— Problem statement —
Transcribe the line holding "display:flex; align-items:center; justify-content:center;" together with every line after it, through the end of the records, exactly and with no pictures.

— Data under study —
* * * * *
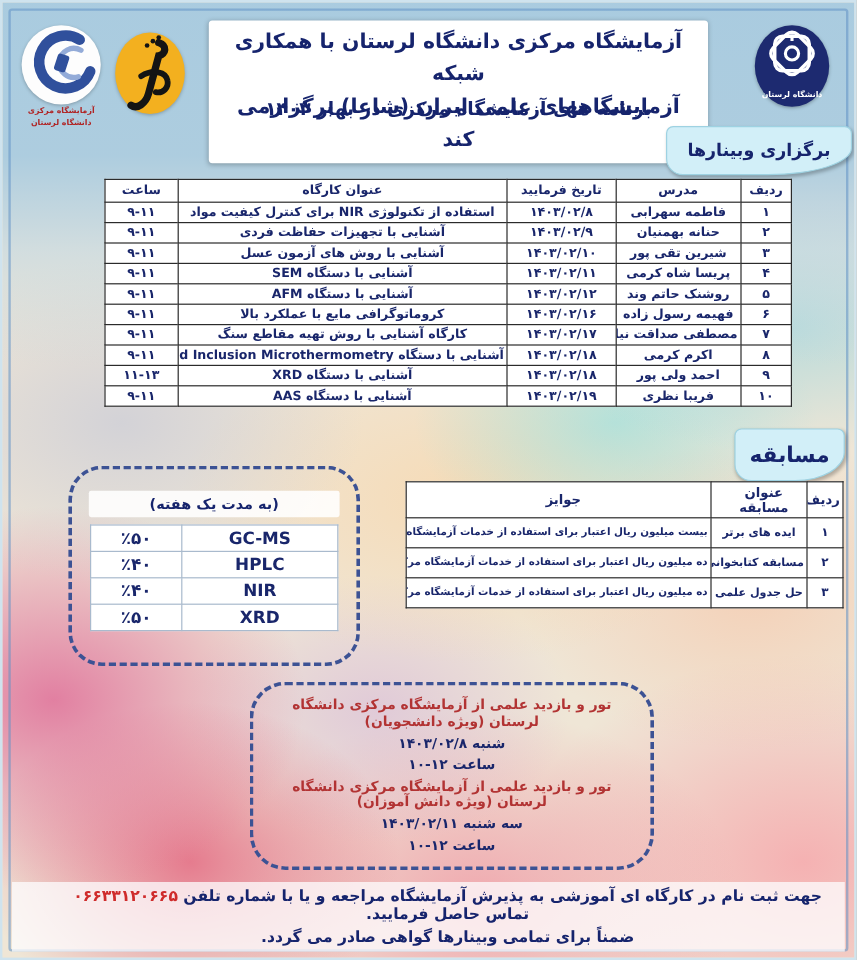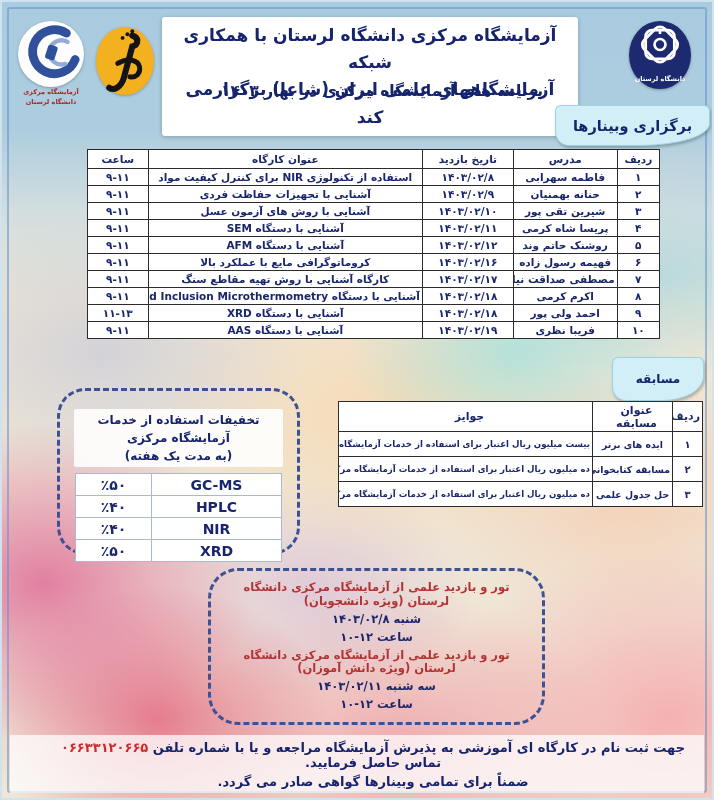--- a/index.html
+++ b/index.html
@@ -26,7 +26,7 @@
 
   
   .title-box{
-    position:absolute; left:160px; top:15px; width:416px; background:#fff;
+    position:absolute; left:172px; top:15px; width:416px; background:#fff;
     border-radius:3px; box-shadow:0 1px 4px rgba(0,0,0,.25);
     text-align:center; padding:5px 8px; box-sizing:border-box;
     color:#16246d; font-weight:bold; font-size:17px; line-height:1.6;

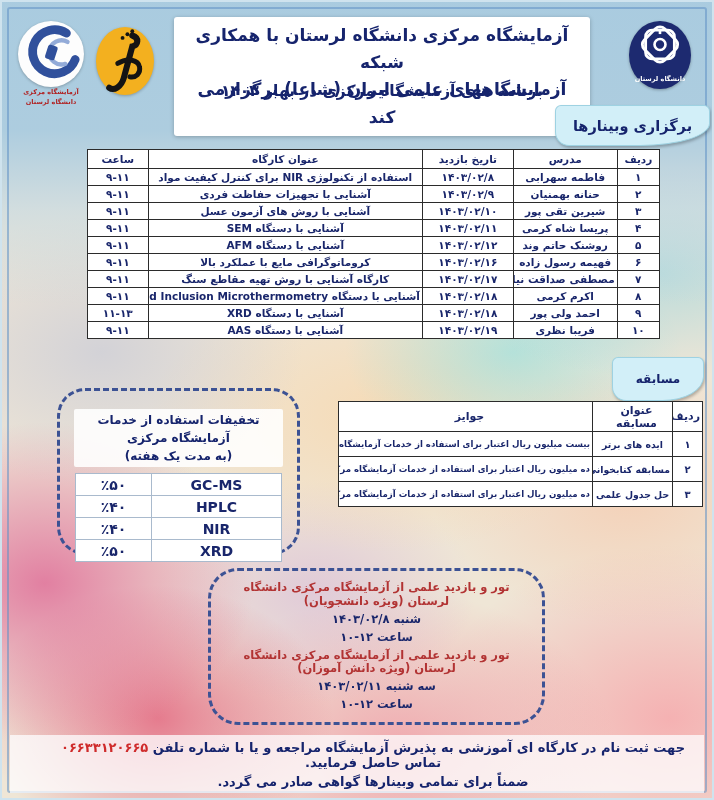--- a/index.html
+++ b/index.html
@@ -165,7 +165,7 @@
       <tr>
         <th>ردیف</th>
         <th>مدرس</th>
-        <th>تاریخ بازدید</th>
+        <th>تاریخ فرمایید</th>
         <th>عنوان کارگاه</th>
         <th>ساعت</th>
       </tr>

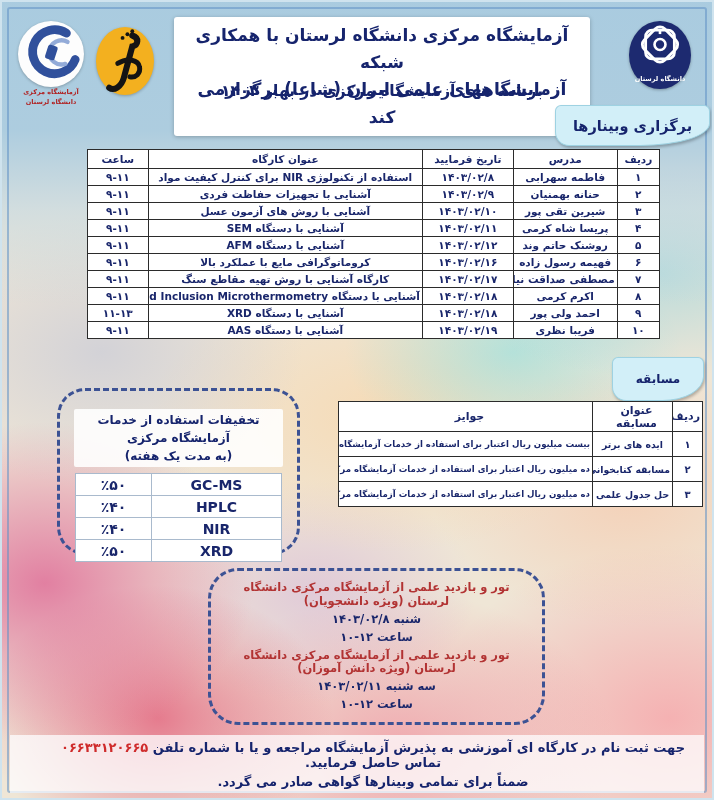--- a/index.html
+++ b/index.html
@@ -53,7 +53,7 @@
     display:flex; align-items:center; justify-content:center;
   }
   .ribbon-webinars{left:553px; top:103px; width:153px; height:39px; font-size:14.5px;text-align:center;}
-  .ribbon-contest{left:610px; top:355px; width:90px; height:42px; font-size:12px;}
+  .ribbon-contest{left:610px; top:355px; width:90px; height:42px; font-size:18px;}
 
   
   table{border-collapse:collapse; background:#fff; table-layout:fixed;}

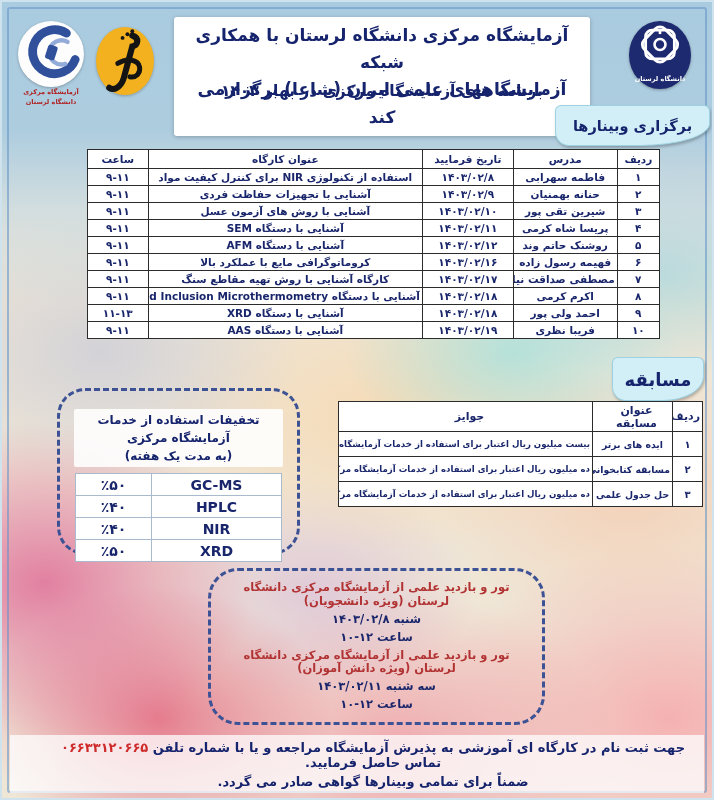--- a/index.html
+++ b/index.html
@@ -295,7 +295,6 @@
 
   <div class="discount-box">
     <div class="discount-title">
-      <div>تخفیفات استفاده از خدمات آزمایشگاه مرکزی</div>
       <div>(به مدت یک هفته)</div>
     </div>
     <table class="tbl-disc">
* * * * *
— Answer —
     display:flex; align-items:center; justify-content:center;
   }
   .ribbon-webinars{left:553px; top:103px; width:153px; height:39px; font-size:14.5px;text-align:center;}
-  .ribbon-contest{left:610px; top:355px; width:90px; height:42px; font-size:12px;}
+  .ribbon-contest{left:610px; top:355px; width:90px; height:42px; font-size:18px;}
 
   
   table{border-collapse:collapse; background:#fff; table-layout:fixed;}

--- a/index.html
+++ b/index.html
@@ -295,7 +295,6 @@
 
   <div class="discount-box">
     <div class="discount-title">
-      <div>تخفیفات استفاده از خدمات آزمایشگاه مرکزی</div>
       <div>(به مدت یک هفته)</div>
     </div>
     <table class="tbl-disc">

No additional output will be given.